Ridership was less than half that before the pandemic. Now it’s down 45 percent further. So Councilwoman Cara Mendelsohn, of Far North Dallas, issued DART an edict. She wants more operational services in the interim.

“That means more bus routes, that means increasing the Love Field shuttle, that means taking over our streetcar, that means the senior ride program we’re operating out of our general fund, which is clearly something that should be happening from DART,” she said. “These are ways you need to partner to serve and live up to your part of serving the people of Dallas.”

Mendelsohn has been outspoken about DART’s obligation to the city of Dallas. In March, she spoke up about the agency’s priorities, even saying, “I don’t think a single one of us would say, ‘Oh, D2 is our pressing issue.’”

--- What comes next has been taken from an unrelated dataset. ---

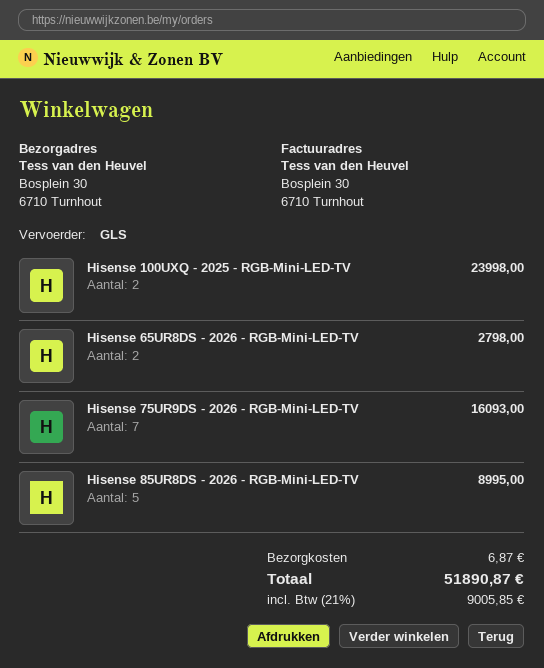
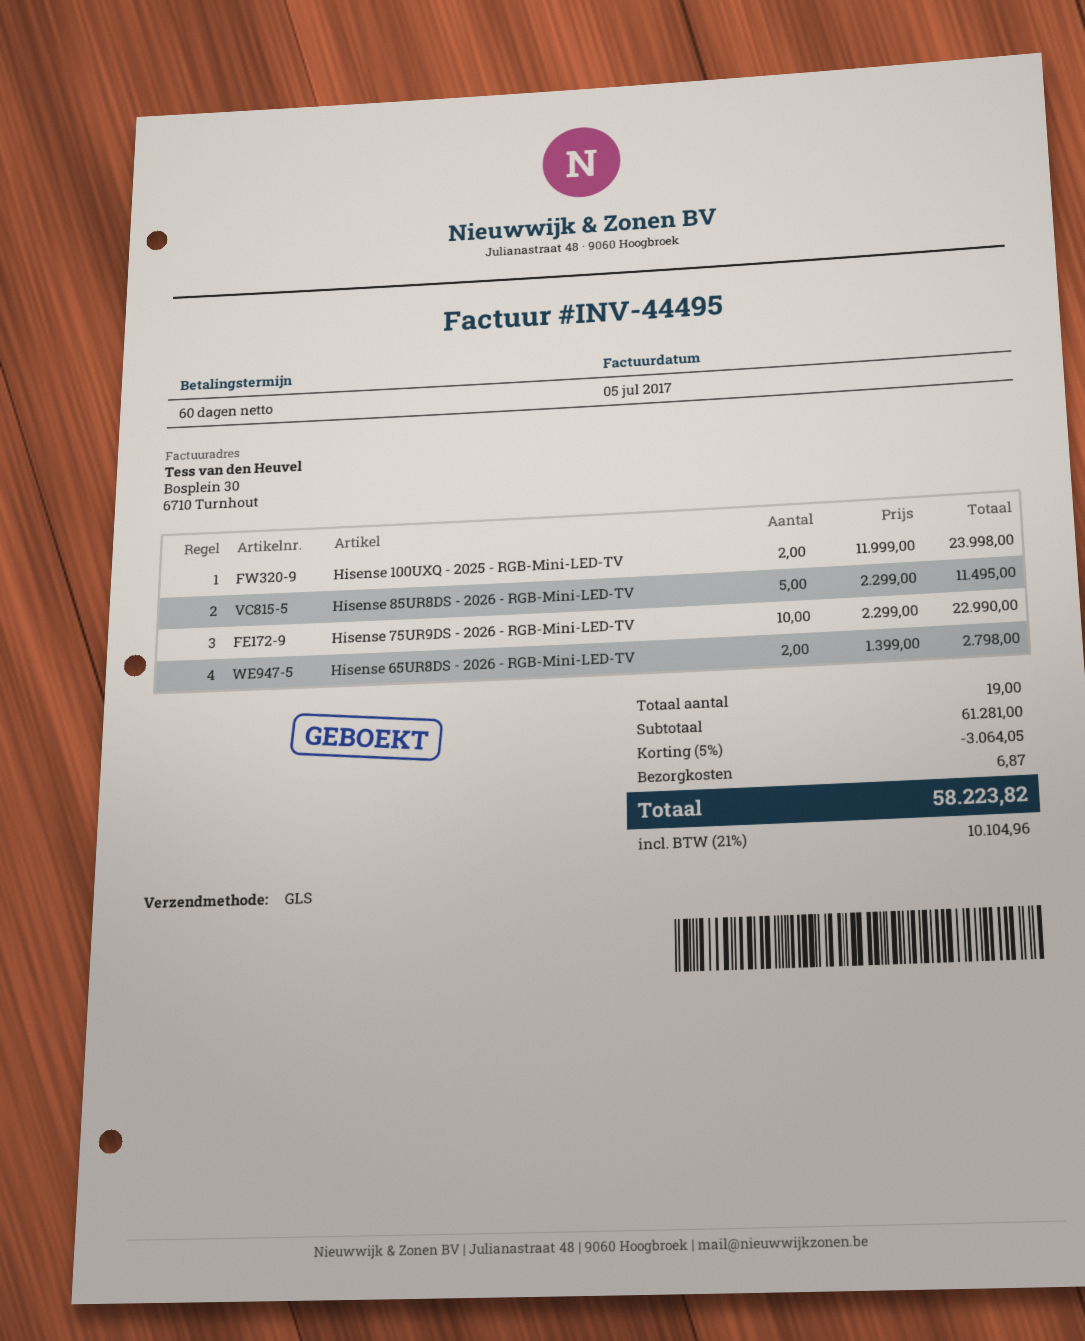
Hisense 75UR9DS - 2026 - RGB-Mini-LED-TV: 7 for 16093.00 -> 10 for 22990.00
Hisense 85UR8DS - 2026 - RGB-Mini-LED-TV: 5 for 8995.00 -> 5 for 11495.00
discount: none -> 5% = 3064.05
tax: 21% = 9005.85 -> 21% = 10104.96
total: 51890.87 -> 58223.82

“Every council member, city staff executive, and DART board member should be able to rattle off Dallas’ top five transportation priorities,” Mendelsohn told me back in March. “I hope those will address factors like population density, poverty, transportation dependency, existing rail, employment centers, the full geography of our city, and mobility needs of residents of all ages and abilities.”

She’s still beating that drum. D2 will likely happen. As DART board member Patrick Kennedy noted earlier this week, this is the first time since the project began that all the stakeholders are supporting the alignment.

But what Mendelsohn is saying is important too: the little things matter and really matter more. They affect the people who use the service, the transit-dependent residents who need DART to get all over the city. That is the essential service, Mendelsohn wanted DART to remember. It owes it to its residents to get it as right as it can, subway or not. Maybe start with improving last-mile connections near transit stops?